Michelle was at the end of her rope. She’d come in for advice on how to deal with her husband, Mark. As we talked, it became obvious that Mark’s presence in the home—like oil leaking into a fresh water aquifer—created a toxic environment.
Mark was always on edge. Or stressed. Or quiet. Or grumpy. Sure, occasionally he was happy. But that’s the problem with Mark—those closest to him never knew what they were going to get when he walked into the room. He’d walk outside into the garden in one mood, and then return to the house an hour later in another.
When Mark was home, Michelle and the kids were tense. Interacting with their husband and father was like playing hot potato with a hand grenade. So when he left the house for business or a golf trip, they breathed deeply and sighed a breath of relief.
Can you imagine anything more tragic than having your own family enjoy your absence?
I’ve been surprised by how frequently I hear some version of Michelle’s comment. I’ve been a pastor for about eleven years, and I heard dozens of spouses say that they rest a bit easier when their “loved one” isn’t around.
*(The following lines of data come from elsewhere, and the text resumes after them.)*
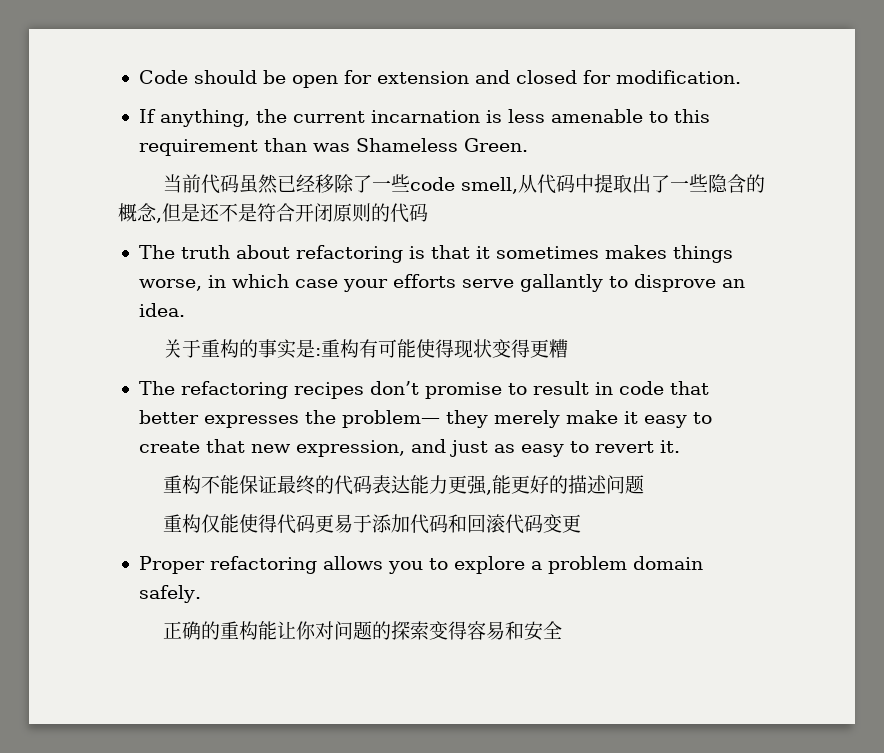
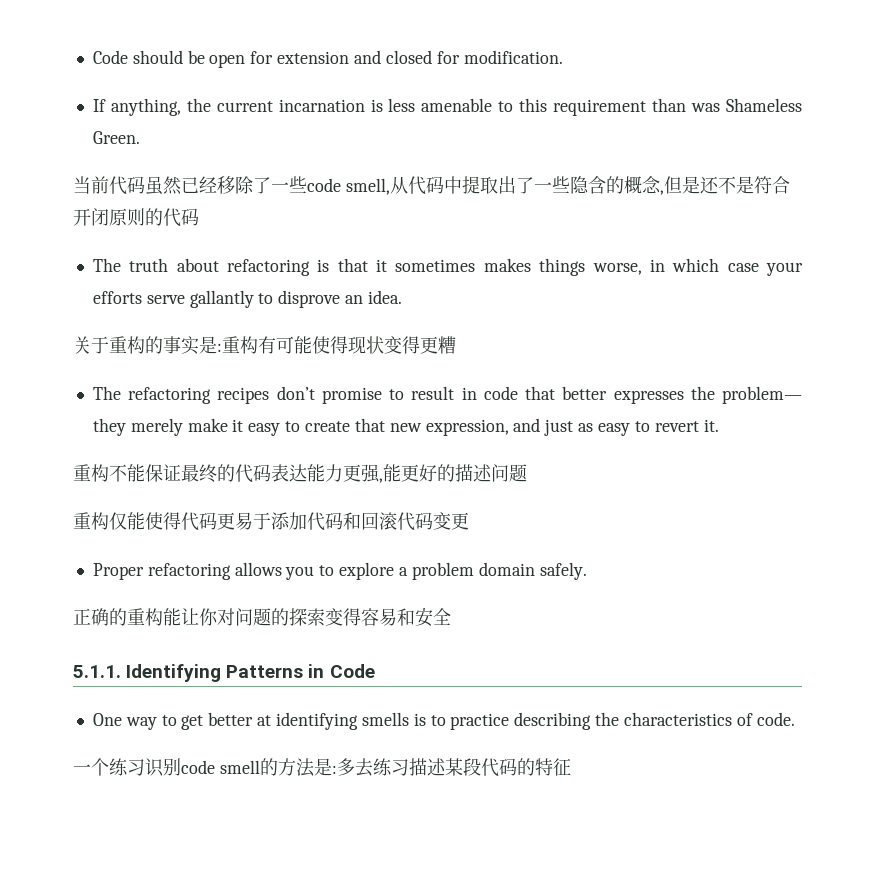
(563, 630) none -> [73,664,375,682] [92,712,795,730] [73,758,571,777] // 5.1.1. Identifying Patterns in Code // One way to get better at identifying smells is to practice describing the characteristics of code. // 一个练习识别code smell的方法是:多去练习描述某段代码的特征

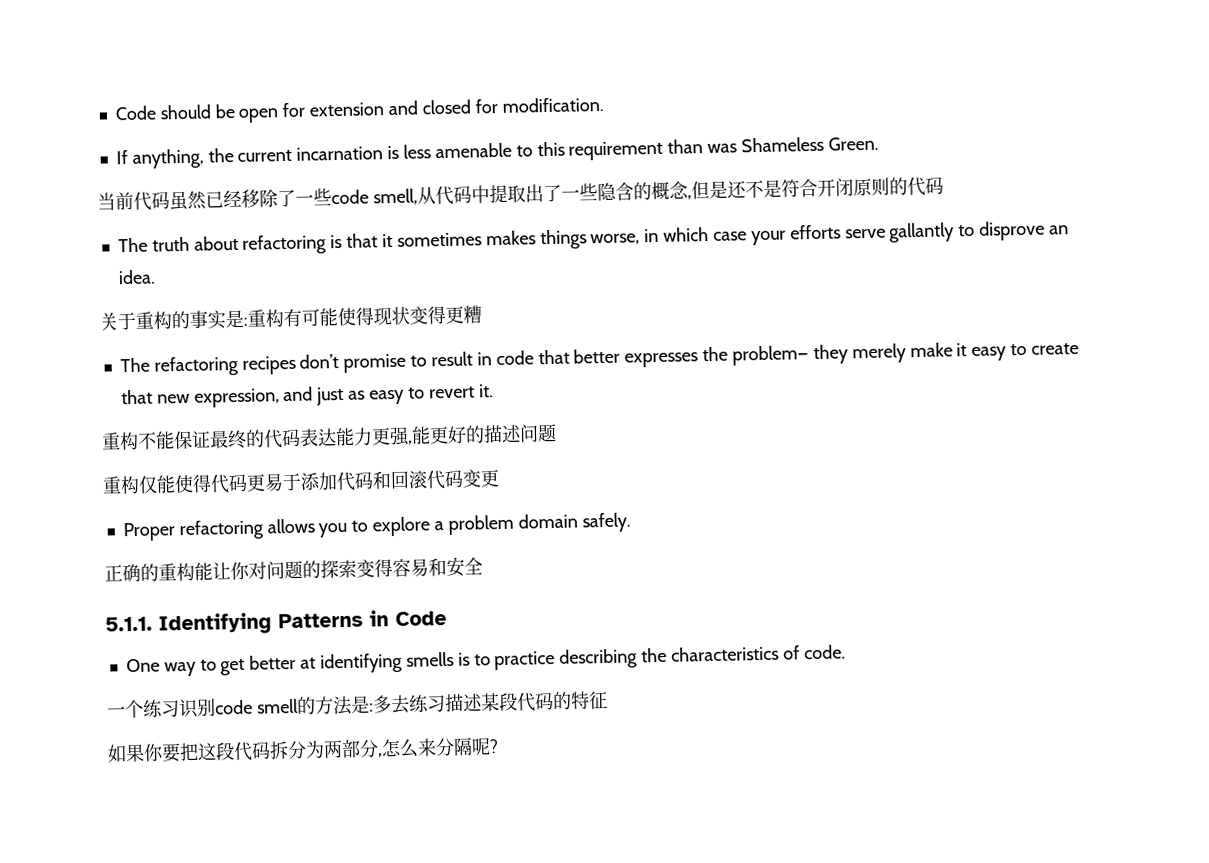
(571, 767) none -> [107,737,499,763] // 如果你要把这段代码拆分为两部分,怎么来分隔呢?

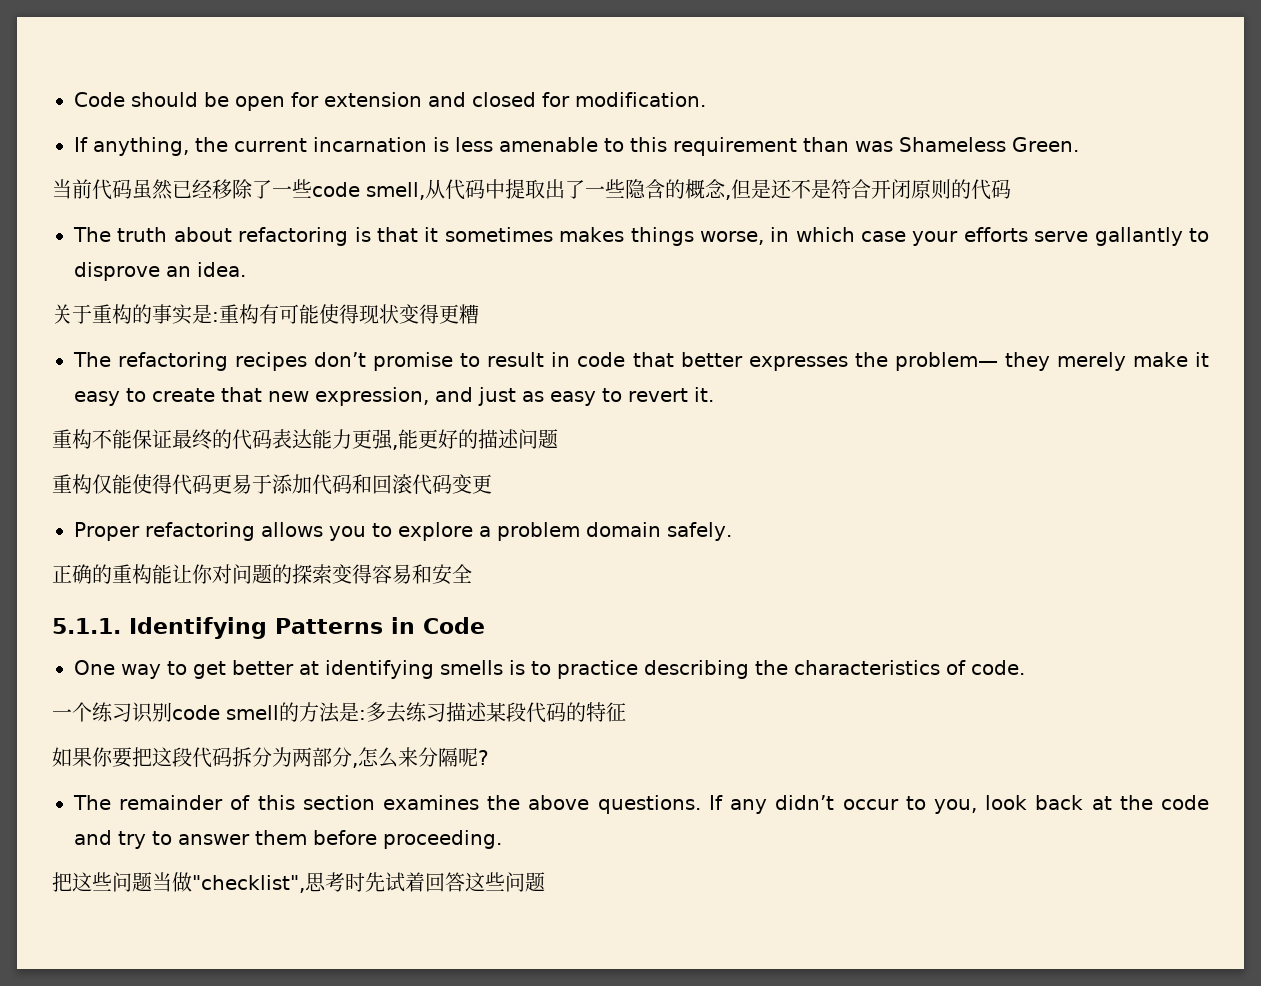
(499, 746) none -> [73,795,1209,814] [74,830,502,849] [52,872,545,893] // The remainder of this section examines the above questions. If any didn’t occur to you, look back at the code and try to answer them before proceeding. // 把这些问题当做"checklist",思考时先试着回答这些问题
One of the hardest, but most vital questions we need to ask ourselves as husbands, wives, fathers, and mothers is: What does my presence in the home produce? To get at that answer, we need to ask other questions, such as:
- How do my children respond when I walk through the door?
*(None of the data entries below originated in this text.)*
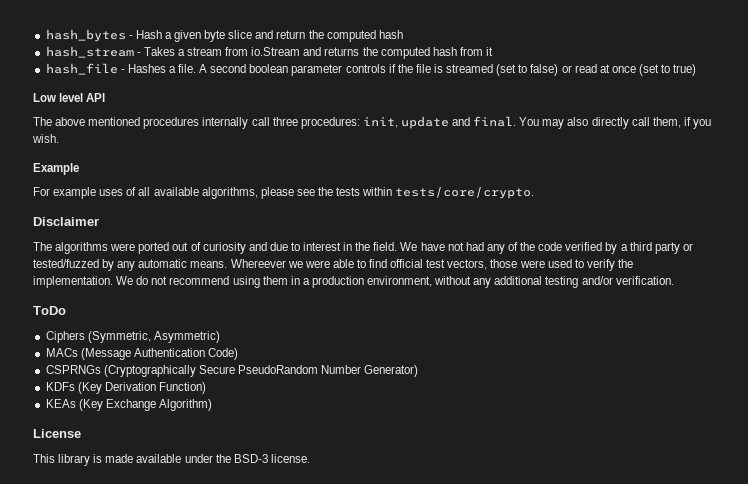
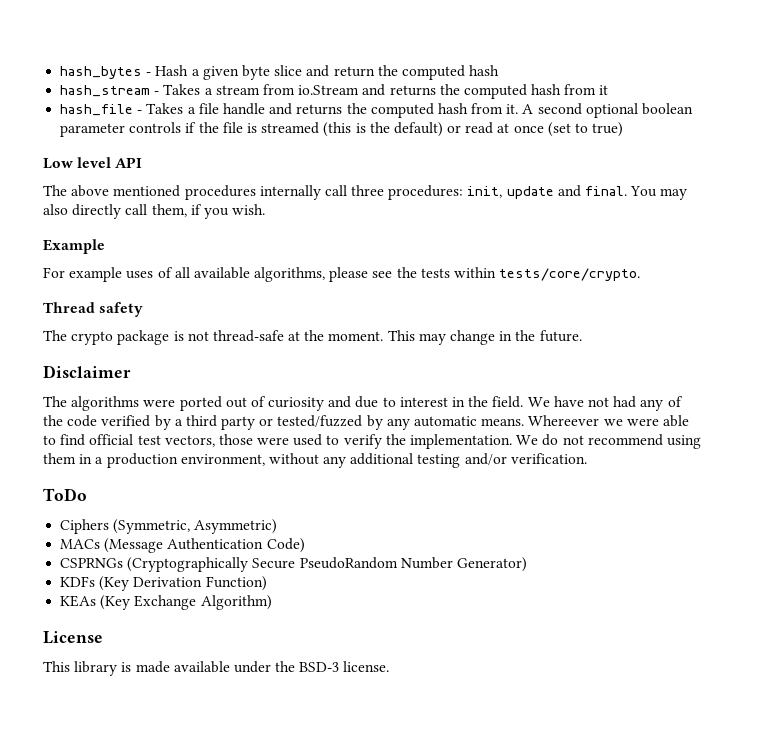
[127,64,197,73] Hashes a file. -> [146,103,519,118] Takes a file handle and returns the computed hash from it.
(247, 68) none -> [585,103,638,118] optional
[496,64,559,76] (set to false) -> [323,122,443,137] (this is the default)
(535, 192) none -> [43,302,144,317] [43,330,582,345] // Thread safety // The crypto package is not thread-safe at the moment. This may change in the future.

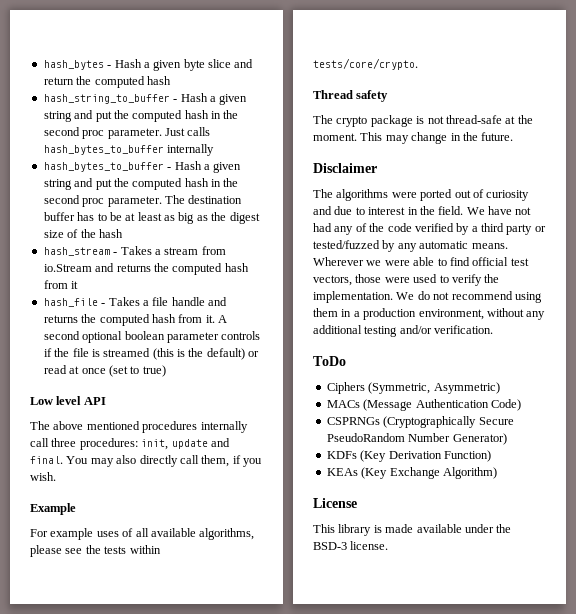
(500, 70) none -> [43,93,248,105] [43,110,239,122] [43,127,211,139] [43,144,215,156] [43,161,242,173] [43,178,239,190] [43,195,243,207] [43,212,260,224] [43,229,123,238] // hash_string_to_buffer - Hash a given string and put the computed hash in the second proc parameter. Just calls hash_bytes_to_buffer internally // hash_bytes_to_buffer - Hash a given string and put the computed hash in the second proc parameter. The destination buffer has to be at least as big as the digest size of the hash
[528,415,600,426] Whereever -> [313,257,364,266] Wherever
- Is how I’m interacting with my spouse and children when I’m home causing them to celebrate when I leave? Or, are they sad to see me go?
- Do I create an environment where people are comfortable, relaxed, and free to be who they are and know that they are deeply loved?
- Do my kids look at me with a sense of uncertainty? Can I see a sense of fear or anxiety in their eyes when I walk into the room?
That meeting with Michelle took place about six years ago. Mark came in and met with Michelle and me a week later. Michelle shared those thoughts with him, and it crushed him. For a while. But then he started to make adjustments. He started to yell less. His mood swings leveled out and he became generally more pleasant. He became a much more positive, supportive figure in his wife and children’s lives. Things are much better today than six years ago because Mark faced the truth. It led to brokenness, and then change.
Most importantly, Mark’s family now wants him around.
I’m curious: What type of environment do you create in your home?